Approximately 60% of people with disorder do not take their medications as prescribed. This is problematic considering consequences such as less effective treatment, increased chance of relapse, higher morbidity rates and increased likelihood of hospitalization. It also leads to increased spending on healthcare and poorer quality of life. Because of this, it’s important to find out what would help patients better adhere to their medication. One new study surveyed participants to find out what most concerned them about their treatment.

There are many reasons that people do not adhere to their treatment plans. Some of those reasons include not recognizing that treatment is necessary, negative attitudes toward medication, concurrent substance abuse, and high monetary cost for treatment. One of the main reasons people do not take their medication as prescribed is due to side effects like weight gain, tremors, digestive disturbances, sedation, and cognitive impairment.

The idea behind the study by Daisy Ng-Mak and her research team is to find out what patients’ concerns and preferences are regarding medication for treatment of bipolar depression. They were able to survey 185 people with bipolar disorder. They asked participants to complete surveys regarding depressive symptoms and overall quality of life in addition to the survey regarding importance of treatment attributes.

Approximately 88.6% of people surveyed were being treated for bipolar depression. Of those, 75% were being treated with atypical antipsychotics. From the survey regarding depressive symptoms, they found an average of a moderate level of depression as well as poor well-being. The general physical and mental health scores were also lower than those of the general population.

From their survey on the importance of treatment attributes they found that the following items were the major concerns for people seeking treatment for bipolar disorder.

1 Weight gain
Weight gain was the most important factor for participants with half of participants saying it was a concern. There was a noted preference for medications with less weight gain than those that tended to cause more weight gain.

2 Sedation
Many medications used to treat bipolar disorder are intended to induce calm. In that process, they can make people feel groggy, dragged down or have brain fog. In this study, 20.2% stated concern for sedation as a side effect of medication.

3 Risk of becoming manic
Some medications used to treat bipolar depression can cause the patient to swing directly from depression to mania. The most common atypical antipsychotic to do this is risperidone (Risperdal). While this is a concern, most of the time this can be treated with use of another antipsychotic.

There were other concerns listed like increased blood glucose or cholesterol. Several atypical antipsychotics can cause these and with patients who already deal with these issues it can cause further problems.

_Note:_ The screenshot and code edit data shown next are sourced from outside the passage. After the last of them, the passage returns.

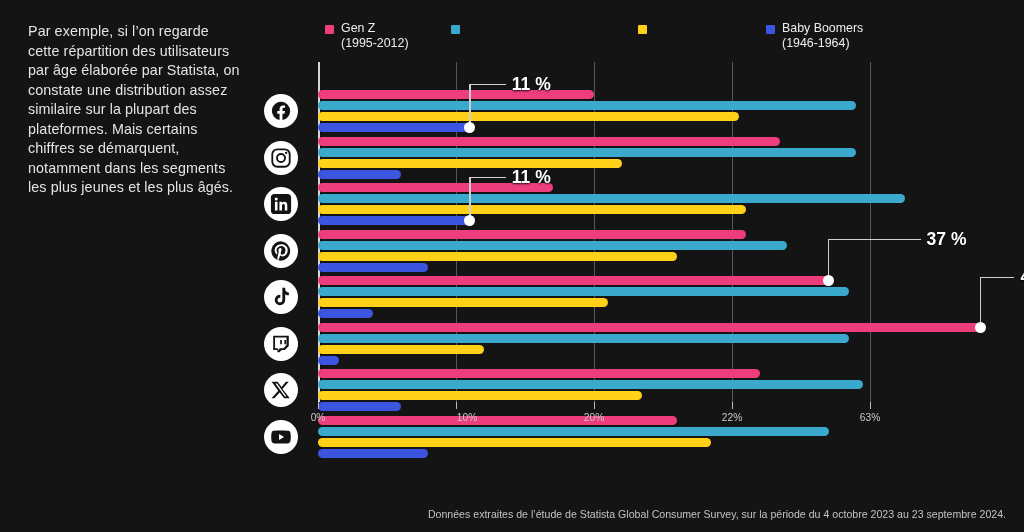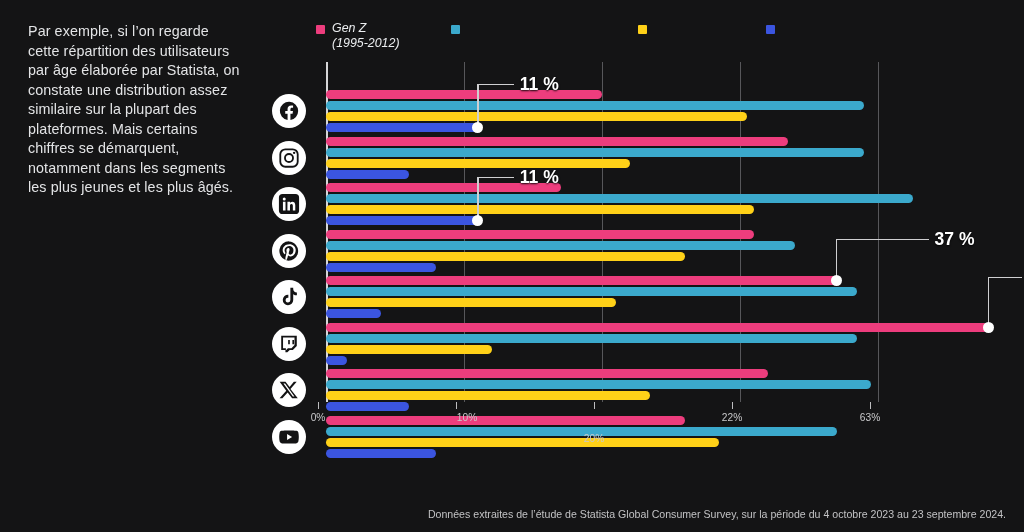--- a/index.html
+++ b/index.html
@@ -112,7 +112,7 @@
 <p id="intro">Par exemple, si l’on regarde cette répartition des utilisateurs par âge élaborée par Statista, on constate une distribution assez similaire sur la plupart des plateformes. Mais certains chiffres se démarquent, notamment dans les segments les plus jeunes et les plus âgés.</p>
 
 <div id="legend">
-    <div class="legend-item" style="position: absolute; left: 0px; font-style: italic;">
+    <div class="legend-item" style="position: absolute; left: 9px;">
       <span class="legend-swatch" style="background: rgb(237, 61, 125);"></span>
       <span class="legend-text"><span>Gen Z</span><span class="legend-sub">(1995-2012)</span></span>
     </div>

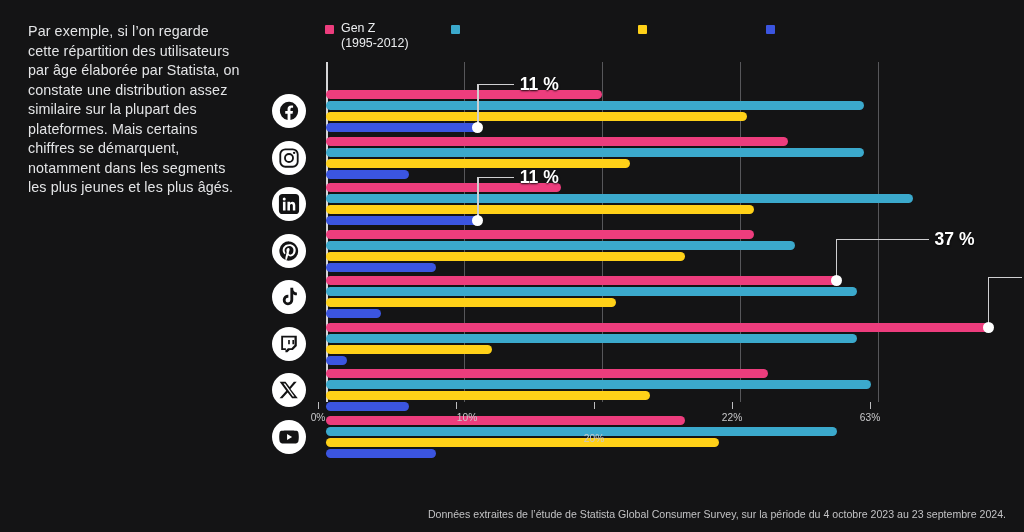--- a/index.html
+++ b/index.html
@@ -124,6 +124,7 @@
     </div>
     <div class="legend-item" style="position: absolute; left: 450px;">
       <span class="legend-swatch" style="background: rgb(59, 85, 224);"></span>
+      <span class="legend-text"><span>Baby Boomers</span><span class="legend-sub">(1946-1964)</span></span>
     </div>
   </div>
 

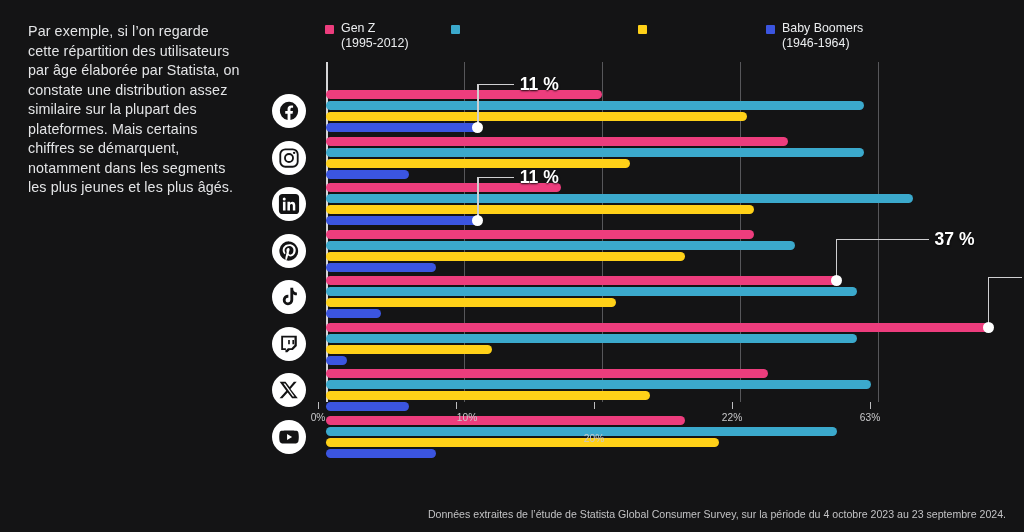--- a/index.html
+++ b/index.html
@@ -46,7 +46,7 @@
   #plot {
     position:absolute;
     left:54px; top:0;
-    right:0; bottom:66px;margin-left:8px;
+    right:0; bottom:66px;
   }
   .gridline {
     position:absolute; top:0; bottom:0;

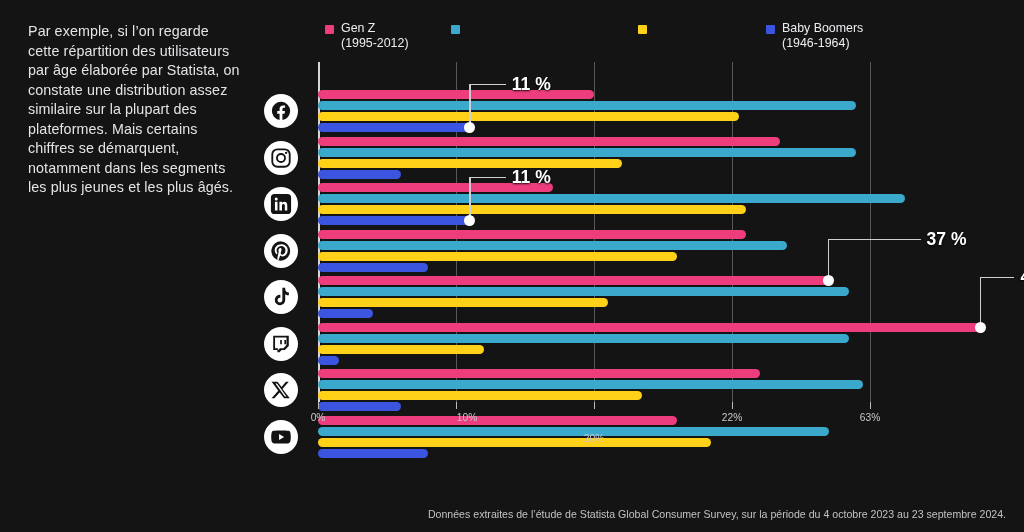--- a/index.html
+++ b/index.html
@@ -256,7 +256,7 @@
       <div class="tick" style="left: 138px;"></div>
       <div class="tick-label" style="left: 149px;">10%</div>
       <div class="tick" style="left: 276px;"></div>
-      <div class="tick-label" style="left: 276px; margin-top: 21px;">20%</div>
+      <div class="tick-label" style="left: 276px;">20%</div>
       <div class="tick" style="left: 414px;"></div>
       <div class="tick-label" style="left: 414px;">22%</div>
       <div class="tick" style="left: 552px;"></div>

One other concern that patients had was time to improvement. Some medications used to treat bipolar disorder can take up to weeks to show improvement. That can seem an incredibly long time to someone suffering from depression. Knowing how long it will take to see improvement helps people know what to expect.

Research like this is important in order to know what patients concerns are regarding their medication. The more mental health professionals know about a patient’s concerns, the better they can tailor treatment to the individual. This can provide more effective treatment and hopefully help people to keep taking their medication.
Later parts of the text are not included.